I would control my fiery response in deference to my teacher and stay quiet. When Shah sahab criticized my pronunciation, though, I didn’t mind at all. I had spoken in English since I was young and was also used to people laughing at my Urdu pronunciation ever since. Roof, grass, newspaper, yogurt, ice, carpet — I had little notion of the gender of these words in Urdu.
When I went to Gwalior for the wedding of my maternal cousin, I was thirteen and had no idea that I’d be packed off to school in South India for eighteen months and then, on my way to London, I would be staying with my Nani for many months due to an epidemic of chicken pox in India. While there I not only learned to speak in Urdu; I’d learned to read and write Hindi with some fluency along the way. Shah sahab would hear my maternal influence in my dialect:
‘Why do you say “faraq, fikar, and umar”? What do you mean by “Dheeray dheeray”, you should say “Ahista”? I must say it is very evident that you have picked up the language from the ladies of the house’… Well.

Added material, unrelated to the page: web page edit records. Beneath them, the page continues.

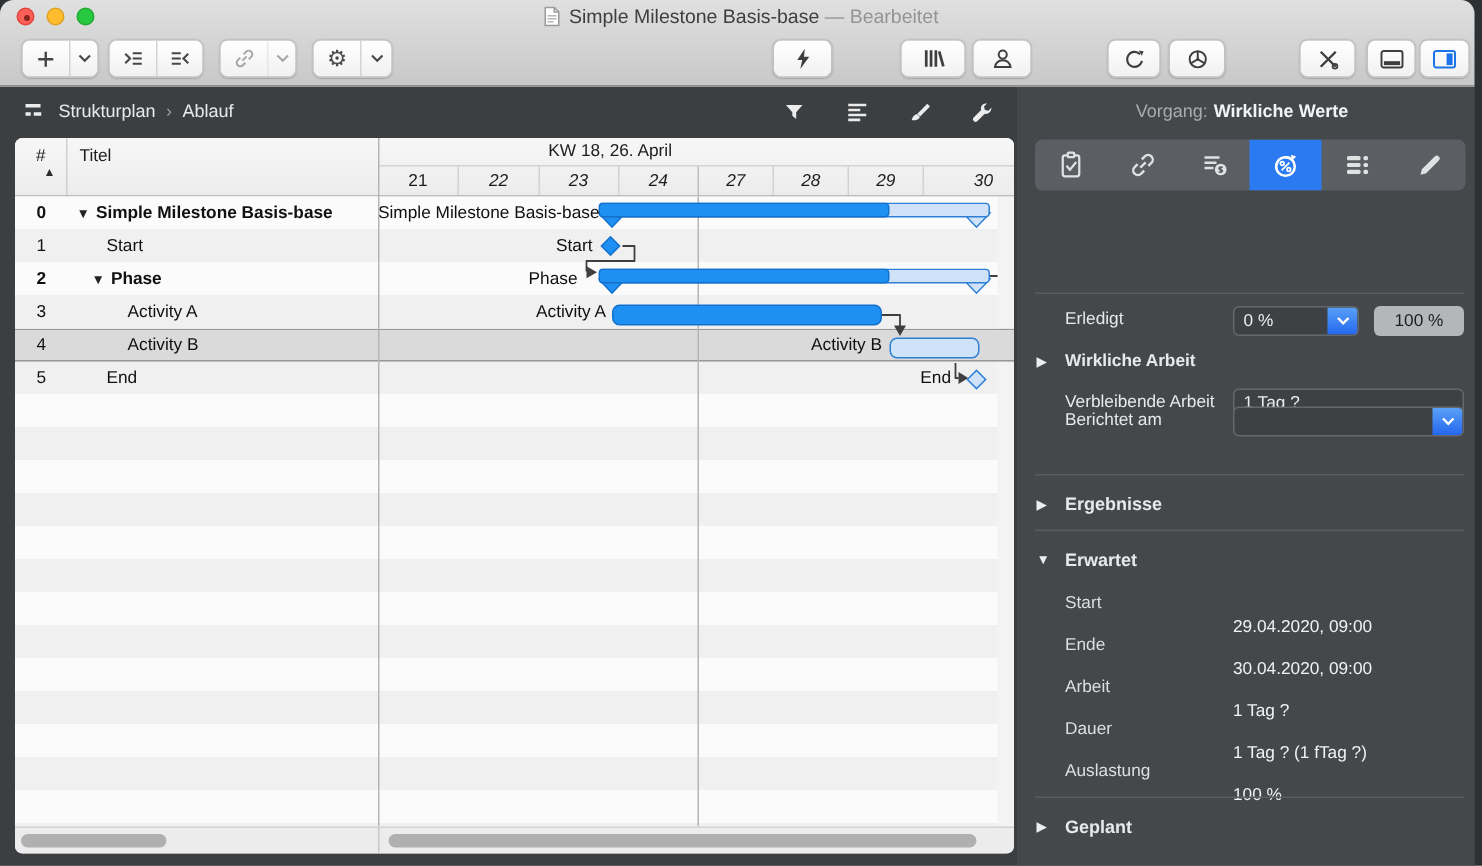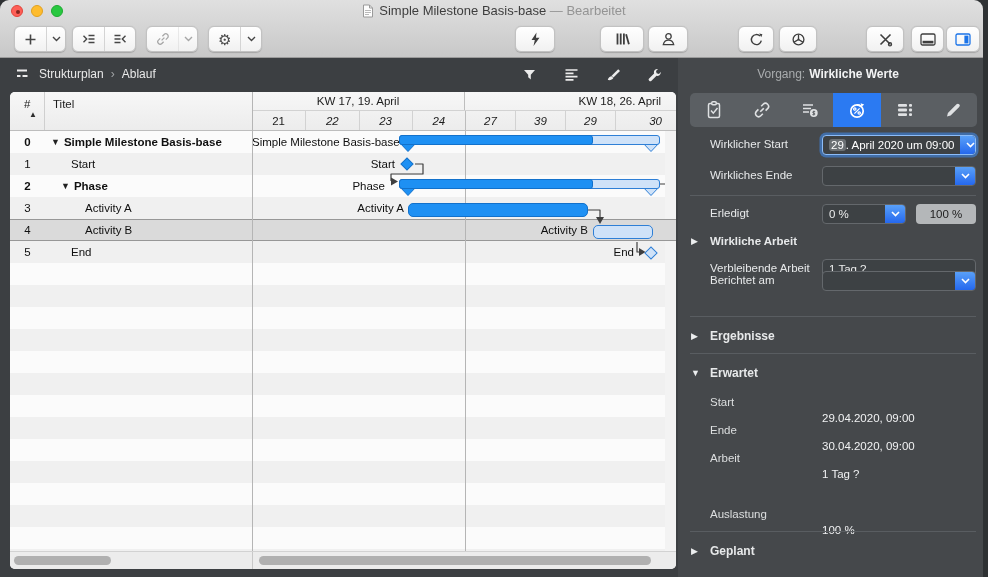--- a/index.html
+++ b/index.html
@@ -278,30 +278,29 @@
 
       <div class="hdr hdr-table">
         <div class="hcell hnum">
           <span class="hash">#</span>
           <span class="sortasc">▲</span>
         </div>
         <div class="hcell htitle">Titel</div>
       </div>
       <div class="hdr hdr-gantt" style="position:absolute">
         <div class="gweeks">
-          <div class="gweek w1">KW 17, 19. April</div>
           <div class="gweek w2">KW 18, 26. April</div>
         </div>
         <div class="gdays">
           <div class="gday wk1">21</div>
           <div class="gday wk1">22</div>
           <div class="gday wk1">23</div>
           <div class="gday wk1">24</div>
           <div class="gday wk2" style="border-left:1px solid #bdbdbd">27</div>
-          <div class="gday wk2">39</div>
+          <div class="gday wk2">28</div>
           <div class="gday wk2">29</div>
           <div class="gday wk2">30</div>
         </div>
       </div>
 
       <div class="obody stripes">
         <div class="orow lvl0 bold">
           <span class="onum">0</span>
             <span class="pad"></span>
           <span class="odisc">▼</span>
@@ -444,43 +443,21 @@
               <rect x="14" y="13.2" width="3" height="2.8" rx="1"></rect>
             </svg>
         </div>
         <div class="tab">
           <svg width="20" height="20" viewBox="0 0 20 20" fill="#dfe1e3">
               <path d="M4 16.5l.9-3.6 8.6-8.6a1.9 1.9 0 0 1 2.7 2.7l-8.6 8.6z"></path>
             </svg>
         </div>
       </div>
 
-      <div class="irow" style="top:77px">
-        <span class="ilabel">Wirklicher Start</span>
-        <div class="ifield focus">
-          <span class="val" style="color:#fff"><span class="valsel">29</span><span>. April 2020 um 09:00</span></span>
-          <span class="ddbtn">
-              <svg width="9" height="6" viewBox="0 0 9 6">
-                <path d="M1 1l3.5 3.5L8 1" fill="none" stroke="#fff" stroke-width="1.6"></path>
-              </svg>
-            </span>
-        </div>
-      </div>
-
-      <div class="irow" style="top:108px">
-        <span class="ilabel">Wirkliches Ende</span>
-        <div class="ifield">
-          <span class="val"></span>
-          <span class="ddbtn">
-              <svg width="9" height="6" viewBox="0 0 9 6">
-                <path d="M1 1l3.5 3.5L8 1" fill="none" stroke="#fff" stroke-width="1.6"></path>
-              </svg>
-            </span>
-        </div>
-      </div>
+
 
       <div class="ins-div" style="top:137px"></div>
 
       <div class="irow" style="top:146px">
         <span class="ilabel">Erledigt</span>
         <div class="ifield short">
           <span class="val">0 %</span>
           <span class="ddbtn">
               <svg width="9" height="6" viewBox="0 0 9 6">
                 <path d="M1 1l3.5 3.5L8 1" fill="none" stroke="#fff" stroke-width="1.6"></path>
@@ -533,20 +510,24 @@
           <span class="xval">29.04.2020, 09:00</span>
       </div>
       <div class="irow exprow" style="top:363px">
         <span class="ilabel">Ende</span>
           <span class="xval">30.04.2020, 09:00</span>
       </div>
       <div class="irow exprow" style="top:391px">
         <span class="ilabel">Arbeit</span>
           <span class="xval">1 Tag ?</span>
       </div>
+      <div class="irow exprow" style="top:419px">
+        <span class="ilabel">Dauer</span>
+          <span class="xval">1 Tag ? (1 fTag ?)</span>
+      </div>
       <div class="irow exprow" style="top:447px">
         <span class="ilabel">Auslastung</span>
           <span class="xval">100 %</span>
       </div>
 
       <div class="ins-div" style="top:473px"></div>
 
       <div class="sechdr" style="top:485px">
         <span class="idisc">▶</span>
         <span class="ilabel">Geplant</span>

My pronunciation improved and I also got an A in my examination. (I seem to recall writing a piece titled ‘Jheel’ which could be called my first Urdu short story). If I remember correctly that was the time when Shah sahab insisted on my taking admission in SOAS but because of lack of time and a couple of twists of fate I joined SOAS two years later, in 1978. I studied in the department of Persian for a year and then afterwards I studied the gems of Urdu prose and poetry in the third year. I am amazed that I don’t remember reading Bagh-o-Bahar at university, which I like very much now. I believe Shah sahab must have also written an essay on it but I never got my hands to it.

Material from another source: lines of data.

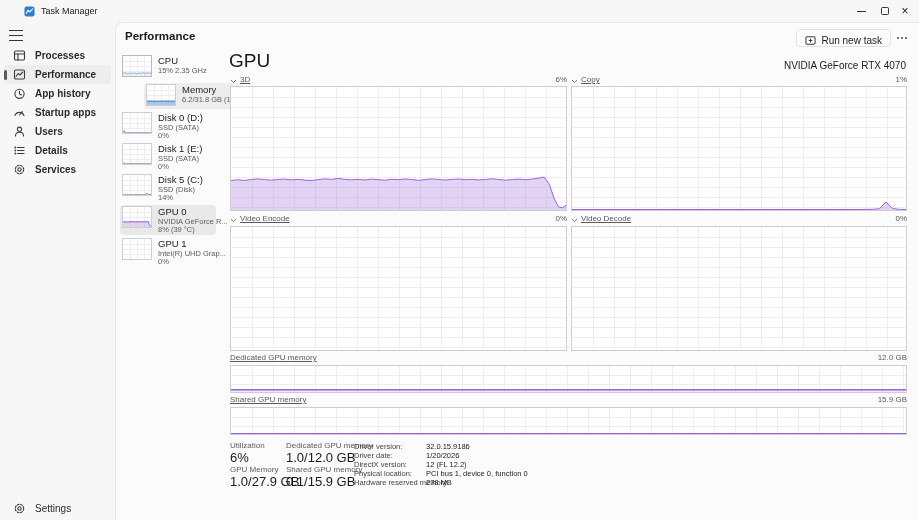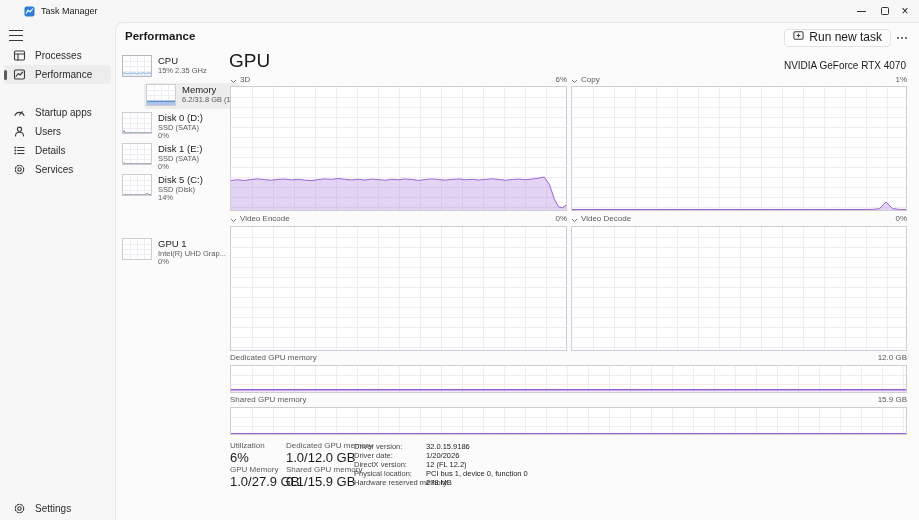--- a/index.html
+++ b/index.html
@@ -13,52 +13,52 @@
   .app-title { position:absolute; left:41px; top:6px; font-size:9px; color:#1b1b1b; }
   .win-btn { position:absolute; top:0; width:24px; height:22px; display:flex; align-items:center; justify-content:center; color:#222; }
   .wb-min { right:46px; } .wb-max { right:22px; } .wb-close { right:2px; }
   .glyph-min { width:9px; height:1px; background:#333; }
   .glyph-max { width:8px; height:8px; border:1px solid #333; border-radius:1.5px; }
   .glyph-close { font-size:12px; line-height:10px; color:#222; }
 
   
   .hamburger { position:absolute; left:9px; top:30px; width:14px; height:11px; display:flex; flex-direction:column; justify-content:space-between; }
   .hamburger div { height:1px; background:#3a3a3a; }
-  .nav-item { position:absolute; left:4px; width:107px; height:19px; border-radius:4px; display:flex; align-items:center; cursor:default; }
+  .nav-item { position:absolute; left:4px; width:107px; height:19px; border-radius:4px; display:flex; align-items:center; cursor:default;font-weight:bold; }
   .nav-item .nico { width:13px; height:13px; margin-left:9px; flex:0 0 auto; }
   .nav-item .nlab { margin-left:9px; font-size:10px; color:#2b2b2b; white-space:nowrap; }
   .nav-item.selected { background:#ededed; }
   .nav-item.selected::before { content:""; position:absolute; left:0; top:4.5px; width:3px; height:10px; border-radius:2px; background:#5c5c5c; }
   svg.icon { stroke:#3d3d3d; fill:none; stroke-width:1.1; stroke-linecap:round; stroke-linejoin:round; }
 
   
   .panel { position:absolute; left:115px; top:22px; width:804px; height:498px; background:#fbfbfb;
            border-left:1px solid #e7e7e7; border-top:1px solid #e7e7e7; border-radius:8px 0 0 0; }
   .page-title { position:absolute; left:9px; top:7px; font-size:11.5px; font-weight:700; color:#1a1a1a; }
-  .run-task-btn { position:absolute; right:28px; top:6px; height:18px; padding:0 8px; display:flex; align-items:flex-start; gap:5px;
-                  background:#fdfdfd; border:1px solid #e2e2e2; border-radius:4px; font-size:12px; color:#1b1b1b; }
+  .run-task-btn { position:absolute; right:28px; top:6px; height:18px; padding:0 8px; display:flex; align-items:flex-end; gap:5px;
+                  background:#fdfdfd; border:1px solid #e2e2e2; border-radius:4px; font-size:10px; color:#1b1b1b; }
   .more-btn { position:absolute; right:8px; top:6px; width:18px; height:18px; border-radius:4px; display:flex; align-items:center; justify-content:center; }
   .dots { display:flex; gap:2px; }
   .dots i { width:2px; height:2px; border-radius:50%; background:#444; }
 
   
   .perf-row { position:absolute; left:4px; width:96px; border-radius:4px; }
   .perf-row.hl { background:#ededed;margin-left:24px; }
   .perf-row.sel { background:#e9e9e9; }
   .thumb { position:absolute; left:2px; top:1px; width:30px; height:22px; background:#fff; border:1px solid #b9b9b9; overflow:hidden; }
   .pr-name { position:absolute; left:38px; top:1px; font-size:9.5px; color:#1b1b1b; white-space:nowrap;text-align:center; }
   .pr-l1 { position:absolute; left:38px; top:12px; font-size:7.5px; color:#5c5c5c; white-space:nowrap; }
   .pr-l2 { position:absolute; left:38px; top:20px; font-size:7.5px; color:#5c5c5c; white-space:nowrap; }
 
   
   .gpu-title { position:absolute; left:113px; top:27px; font-size:19px; font-weight:400; color:#1a1a1a; }
   .gpu-name { position:absolute; right:13px; top:37px; font-size:10px; color:#1b1b1b; }
   .chart-head { position:absolute; height:10px; font-size:8px; color:#5a5a5a; }
   .chart-head .val { position:absolute; right:0; top:0; }
-  .chart-head .lab { position:absolute; left:0; top:0; display:flex; align-items:flex-end; gap:3px; }
+  .chart-head .lab { position:absolute; left:0; top:0; display:flex; align-items:flex-end; gap:3px;text-decoration:underline; }
   .chart { position:absolute; background:#ffffff; border:1px solid #cfccd4; overflow:hidden; }
   .chart svg { display:block; }
 
   
   .stat-lab { position:absolute; font-size:8px; color:#5b5b5b; white-space:nowrap; }
   .stat-val { position:absolute; font-size:13px; color:#1b1b1b; white-space:nowrap; }
   .drow-lab { position:absolute; font-size:7.5px; color:#444; white-space:nowrap; }
   .drow-val { position:absolute; font-size:7.5px; color:#1b1b1b; white-space:nowrap; }
 
   
@@ -102,20 +102,27 @@
       </svg>
     <span class="nlab">Processes</span>
   </div>
   <div class="nav-item selected" style="top:65px">
     <svg class="icon nico" viewBox="0 0 13 13">
         <rect x="1.5" y="2" width="10" height="9" rx="1.2"></rect>
         <polyline points="3,8.5 5.2,5.5 7,7 9.8,4"></polyline>
       </svg>
     <span class="nlab">Performance</span>
   </div>
+  <div class="nav-item" style="top:84px">
+    <svg class="icon nico" viewBox="0 0 13 13">
+        <circle cx="6.5" cy="6.8" r="4.6"></circle>
+        <polyline points="6.5,4.3 6.5,7 8.4,8"></polyline>
+      </svg>
+    <span class="nlab">App history</span>
+  </div>
   <div class="nav-item" style="top:103px">
     <svg class="icon nico" viewBox="0 0 13 13">
         <path d="M2 9.5a4.8 4.8 0 0 1 9 0"></path>
         <line x1="6.5" y1="9" x2="9.2" y2="5.6"></line>
       </svg>
     <span class="nlab">Startup apps</span>
   </div>
   <div class="nav-item" style="top:122px">
     <svg class="icon nico" viewBox="0 0 13 13">
         <circle cx="6.5" cy="4.2" r="2.1"></circle>
@@ -219,20 +226,32 @@
       <div class="thumb chart">
           <svg width="28" height="20">
             <path d="M7 0V20M14 0V20M21 0V20M0 5H28M0 10H28M0 15H28" stroke="#efedf3" fill="none" shape-rendering="crispEdges"></path>
             <path d="M0.0 19.8L21.8 19.8L24.1 18.2L25.8 19.6L28.0 19.6L28 20L0 20Z" fill="rgba(135,149,163,0.3)"></path>
             <path d="M0.0 19.8L21.8 19.8L24.1 18.2L25.8 19.6L28.0 19.6" stroke="#8795a3" stroke-width="1" fill="none"></path>
           </svg>
         </div>
       <span class="pr-name">Disk 5 (C:)</span>
       <span class="pr-l1">SSD (Disk)</span>
       <span class="pr-l2">14%</span>
+    </div>
+    <div class="perf-row sel" style="top:182px;height:30px">
+      <div class="thumb chart">
+          <svg width="28" height="20">
+            <path d="M7 0V20M14 0V20M21 0V20M0 5H28M0 10H28M0 15H28" stroke="#efedf3" fill="none" shape-rendering="crispEdges"></path>
+            <path d="M0.0 14.8L4.2 15.0L8.4 14.6L12.6 14.9L16.8 14.7L21.0 14.9L23.8 14.6L25.2 14.4L26.3 17.6L27.2 19.2L28.0 18.8L28 20L0 20Z" fill="rgba(154,99,211,0.28)"></path>
+            <path d="M0.0 14.8L4.2 15.0L8.4 14.6L12.6 14.9L16.8 14.7L21.0 14.9L23.8 14.6L25.2 14.4L26.3 17.6L27.2 19.2L28.0 18.8" stroke="#9a63d3" stroke-width="1" fill="none"></path>
+          </svg>
+        </div>
+      <span class="pr-name">GPU 0</span>
+      <span class="pr-l1">NVIDIA GeForce R...</span>
+      <span class="pr-l2">8% (39 °C)</span>
     </div>
     <div class="perf-row" style="top:214px;height:30px">
       <div class="thumb chart">
           <svg width="28" height="20">
             <path d="M7 0V20M14 0V20M21 0V20M0 5H28M0 10H28M0 15H28" stroke="#efedf3" fill="none" shape-rendering="crispEdges"></path>
           </svg>
         </div>
       <span class="pr-name">GPU 1</span>
       <span class="pr-l1">Intel(R) UHD Grap...</span>
       <span class="pr-l2">0%</span>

Later Shah sahab’s image blurs in my mind as I stepped into the realm of English literature and for the next ten years the world of Urdu seemed a distant one even though I taught Urdu in SOAS for six years. I don’t remember bumping into him in the library or on the stairs. I do recall having a cursory meeting with him at aLondon underground station where I met him with a lot of enthusiasm but he was cold and distant and started criticizing a random writer loudly. (With age he seemed to have developed a hot temper or perhaps he didn’t recognize me). In the year 1991 he was publishing a magazine, Urdu Adab, in London. He might also have given an issue to my mother. That was the year when I started reading Urdu stories and articles with great relish and read in one of the issues Qurratulain Hyder’s essay ‘Lady Changez Khan’ which she had written especially at the request of Shah sahab for the magazine. But in that meeting I was unable to mention either the magazine or my new passion.

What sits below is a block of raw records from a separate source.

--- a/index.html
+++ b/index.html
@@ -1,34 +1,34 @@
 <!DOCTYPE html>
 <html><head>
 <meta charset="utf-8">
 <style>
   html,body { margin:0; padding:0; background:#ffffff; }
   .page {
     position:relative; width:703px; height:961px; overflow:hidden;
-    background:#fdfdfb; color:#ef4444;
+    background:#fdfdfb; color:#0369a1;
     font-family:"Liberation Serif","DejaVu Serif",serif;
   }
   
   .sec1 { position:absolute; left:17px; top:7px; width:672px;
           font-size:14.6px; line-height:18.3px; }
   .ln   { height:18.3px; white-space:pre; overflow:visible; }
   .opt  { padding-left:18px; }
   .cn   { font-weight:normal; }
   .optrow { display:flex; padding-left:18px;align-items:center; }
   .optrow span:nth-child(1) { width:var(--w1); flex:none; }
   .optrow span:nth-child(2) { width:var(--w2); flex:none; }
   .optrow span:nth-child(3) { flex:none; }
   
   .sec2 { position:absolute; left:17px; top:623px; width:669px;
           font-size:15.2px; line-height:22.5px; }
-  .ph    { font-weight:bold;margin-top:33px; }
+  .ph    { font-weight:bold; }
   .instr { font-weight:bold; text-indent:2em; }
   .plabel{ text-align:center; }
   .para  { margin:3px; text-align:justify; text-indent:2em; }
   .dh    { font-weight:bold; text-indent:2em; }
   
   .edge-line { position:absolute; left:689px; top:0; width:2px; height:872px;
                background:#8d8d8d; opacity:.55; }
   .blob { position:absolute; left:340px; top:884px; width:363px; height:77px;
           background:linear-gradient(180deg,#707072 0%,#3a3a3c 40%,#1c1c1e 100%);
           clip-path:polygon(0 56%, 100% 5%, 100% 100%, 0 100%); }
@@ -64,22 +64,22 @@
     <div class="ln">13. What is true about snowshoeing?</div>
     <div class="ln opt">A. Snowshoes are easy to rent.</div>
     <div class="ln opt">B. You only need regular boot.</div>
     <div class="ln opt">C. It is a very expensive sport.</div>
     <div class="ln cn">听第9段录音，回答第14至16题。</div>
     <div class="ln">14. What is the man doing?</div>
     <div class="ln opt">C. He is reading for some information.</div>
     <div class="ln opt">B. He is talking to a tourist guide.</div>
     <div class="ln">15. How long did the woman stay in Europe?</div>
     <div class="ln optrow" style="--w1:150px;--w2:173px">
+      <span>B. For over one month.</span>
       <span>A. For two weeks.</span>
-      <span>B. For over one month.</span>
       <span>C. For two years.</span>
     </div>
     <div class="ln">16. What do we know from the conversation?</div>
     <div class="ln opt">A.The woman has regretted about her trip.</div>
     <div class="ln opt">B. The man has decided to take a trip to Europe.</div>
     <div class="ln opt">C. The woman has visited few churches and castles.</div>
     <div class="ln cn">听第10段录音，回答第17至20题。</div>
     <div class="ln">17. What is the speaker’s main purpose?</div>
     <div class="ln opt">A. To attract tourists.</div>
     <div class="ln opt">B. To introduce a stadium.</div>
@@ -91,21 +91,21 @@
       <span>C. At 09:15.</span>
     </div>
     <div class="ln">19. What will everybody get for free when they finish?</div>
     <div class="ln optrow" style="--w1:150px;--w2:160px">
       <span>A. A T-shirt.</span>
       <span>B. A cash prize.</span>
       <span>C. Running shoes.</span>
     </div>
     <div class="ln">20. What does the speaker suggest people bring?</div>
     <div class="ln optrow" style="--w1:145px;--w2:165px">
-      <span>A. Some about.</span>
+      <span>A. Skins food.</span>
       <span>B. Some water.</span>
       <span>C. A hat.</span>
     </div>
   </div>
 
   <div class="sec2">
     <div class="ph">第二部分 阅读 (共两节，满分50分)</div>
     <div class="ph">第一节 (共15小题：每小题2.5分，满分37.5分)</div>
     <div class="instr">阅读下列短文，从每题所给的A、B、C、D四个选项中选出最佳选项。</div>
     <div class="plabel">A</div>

Today as I found out about the death of one of my old students from Covid-19, I realized that I hadn’t seen her for the last two years; in fact we were not in contact for the last fourteen months after she wrote to tell me she had cancer. The moving apart of a student and teacher after some time is not unusual; the intricacies of life are unfathomable and in this journey friends are often separated without getting a chance to say goodbye. Yet I feel sad about not having asked Shah sahab more questions. Why is his story of life incomplete in my book of life’s experiences? A sage has mentioned somewhere that there are nine…or twelve?… teachers in each person’s life among whom one stays hidden. Sometimes I wonder if that unrevealed teacher of mine was Shah sahab, who set me off on my path of Urdu?
Then we heard that he passed away in his ancestral town of Agra. I recalled that I had shaken his hand for a split second at a London mosque when he came for my father’s funeral prayers, after which the new century sped on, taking me on its wings, away from my past, at such a speed that I didn’t even glance back for many years.